* _WHAT YOU WILL DO_
When a line of the entries contains the word "align", report that line.
====== DATA PROVIDED
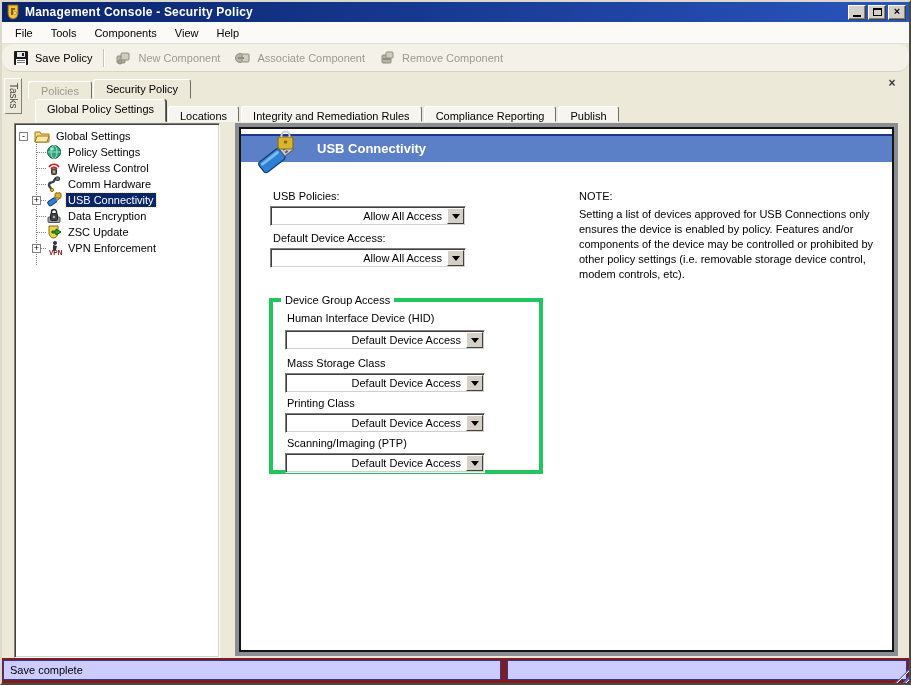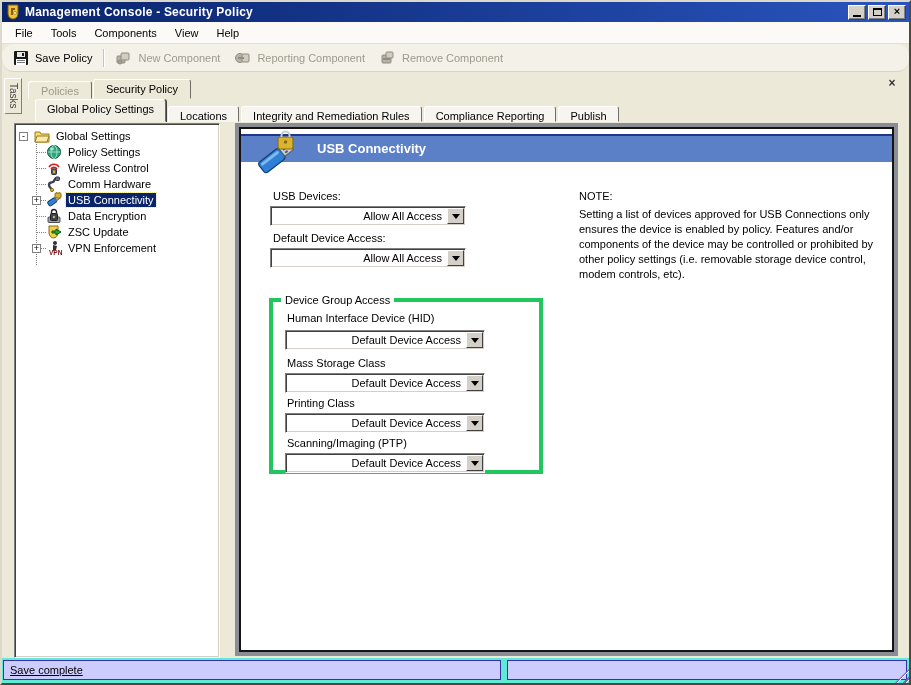--- a/index.html
+++ b/index.html
@@ -183,7 +183,7 @@
         <rect x="8" y="4" width="7" height="8" rx="1" fill="#cfccc0" stroke="#8f8b7e"></rect>
         <rect x="4" y="7" width="6" height="2" fill="#8f8b7e"></rect>
       </svg>
-      <span class="tlabel">Reporting Component</span>
+      <span class="tlabel">Associate Component</span>
     </div>
     <div class="tbtn disabled">
       <svg width="17" height="16" viewBox="0 0 17 16">

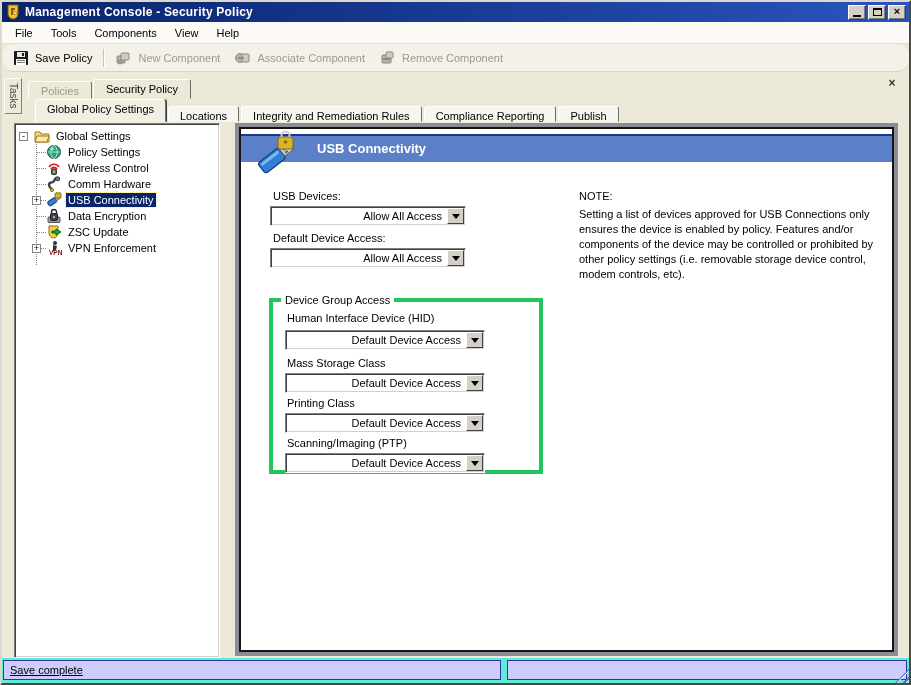--- a/index.html
+++ b/index.html
@@ -326,7 +326,7 @@
           <span class="htitle">USB Connectivity</span>
         </div>
 
-        <span class="field-label" style="left:34px; top:63px;">USB Devices:</span>
+        <span class="field-label" style="left:34px; top:63px;">USB Policies:</span>
         <div class="combo" style="left:31px; top:79px; width:196px;">
           <span class="combo-value">Allow All Access</span>
           <span class="combo-btn">

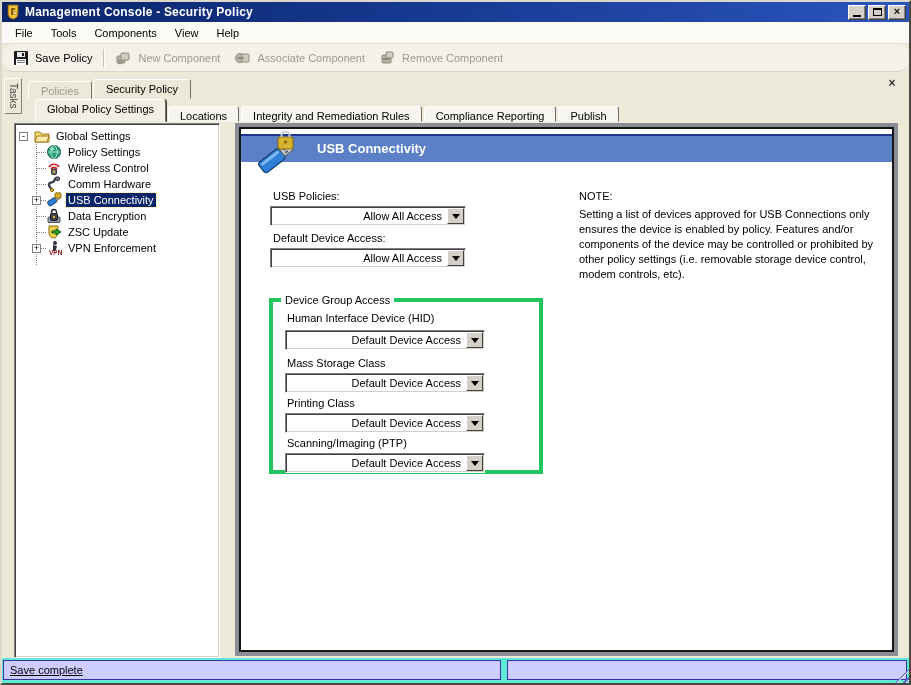--- a/index.html
+++ b/index.html
@@ -113,8 +113,8 @@
   .note-body { position:absolute; width:302px; line-height:15px; }
 
   
-  .statusbar { height:25px; flex:0 0 auto; background:#5eead4; display:flex; align-items:center;
-    padding:2px 2px 3px 1px; gap:6px;text-decoration:underline; }
+  .statusbar { height:25px; flex:0 0 auto; background:#7f1d1d; display:flex; align-items:center;
+    padding:2px 2px 3px 1px; gap:6px; }
   .spanel { height:20px; background:#ccccff; border:1px solid #3333a8; display:flex;
     align-items:center; padding:0 6px; }
   .spanel.left { width:498px; }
============
* _WRITTEN ANSWER_
-  .statusbar { height:25px; flex:0 0 auto; background:#5eead4; display:flex; align-items:center;
+  .statusbar { height:25px; flex:0 0 auto; background:#7f1d1d; display:flex; align-items:center;
     align-items:center; padding:0 6px; }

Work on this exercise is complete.